(Available data Opens)

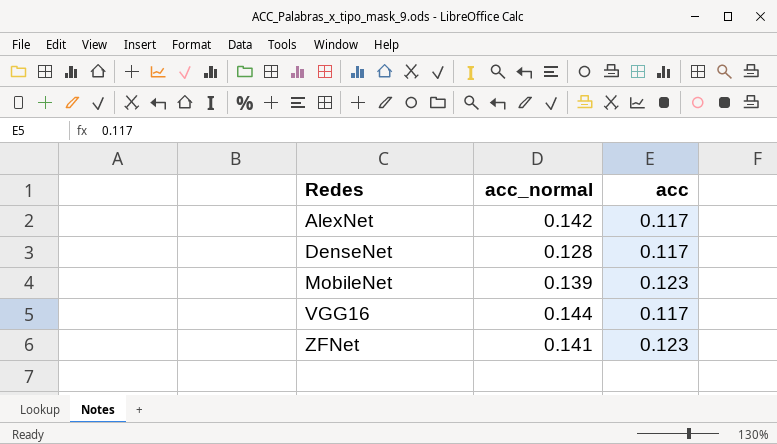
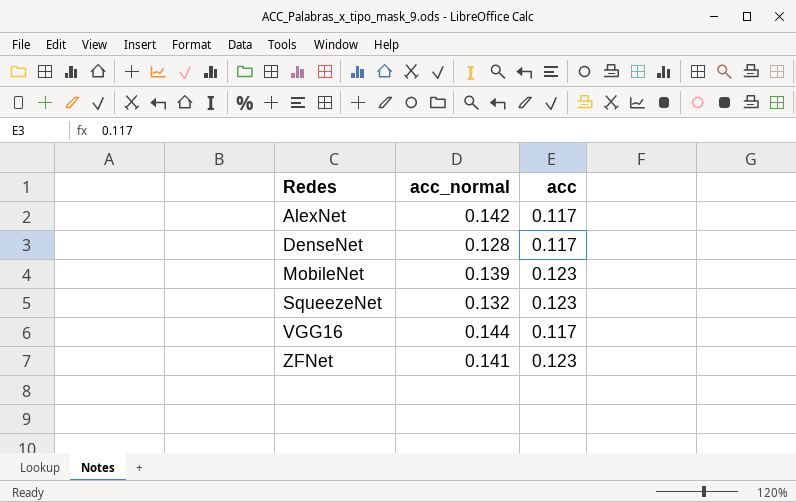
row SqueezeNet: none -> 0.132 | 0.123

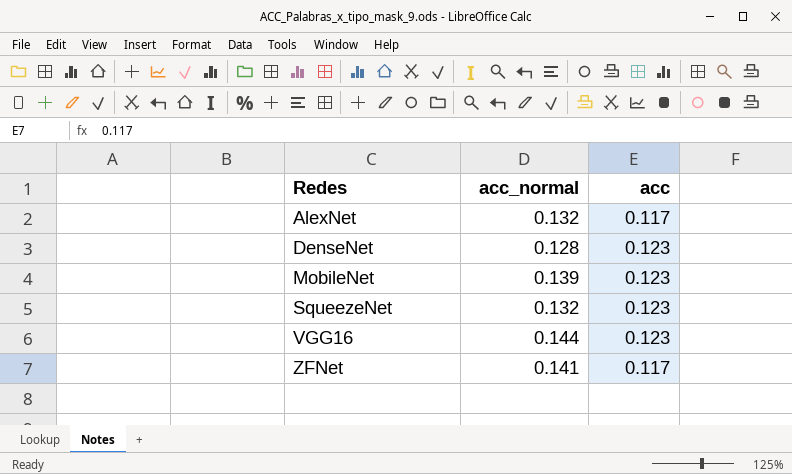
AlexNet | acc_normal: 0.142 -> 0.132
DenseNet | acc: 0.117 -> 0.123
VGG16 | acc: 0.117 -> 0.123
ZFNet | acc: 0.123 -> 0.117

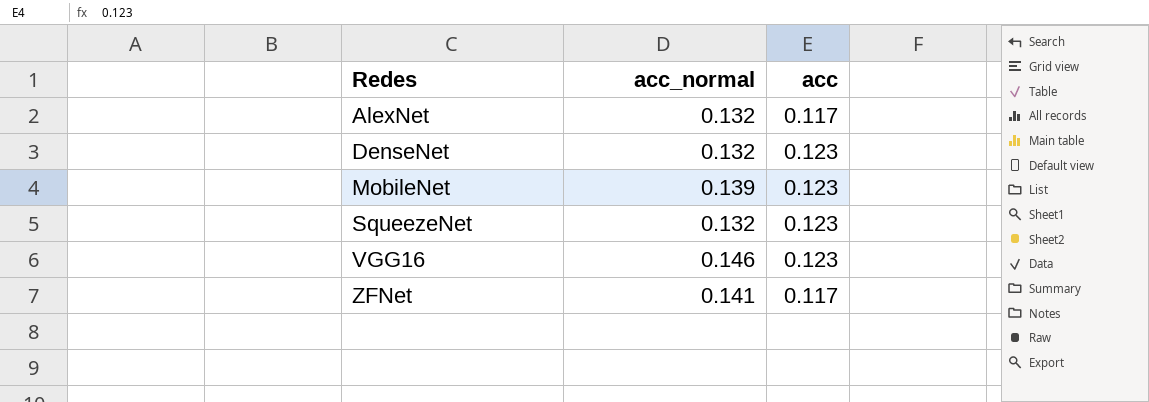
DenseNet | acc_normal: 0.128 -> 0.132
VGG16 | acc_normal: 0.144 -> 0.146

(Available data Closes)
(Available data Opens)

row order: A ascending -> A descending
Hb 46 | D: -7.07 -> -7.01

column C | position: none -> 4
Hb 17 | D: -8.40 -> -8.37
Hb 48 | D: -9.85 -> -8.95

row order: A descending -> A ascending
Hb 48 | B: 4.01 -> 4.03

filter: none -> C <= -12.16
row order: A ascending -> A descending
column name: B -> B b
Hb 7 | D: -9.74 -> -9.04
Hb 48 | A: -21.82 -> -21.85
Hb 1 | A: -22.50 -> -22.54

(Available data Closes)

_Task_
Your task is to copy every line of the entries that contains the string "none".

_Exercise response_
row SqueezeNet: none -> 0.132 | 0.123
column C | position: none -> 4
filter: none -> C <= -12.16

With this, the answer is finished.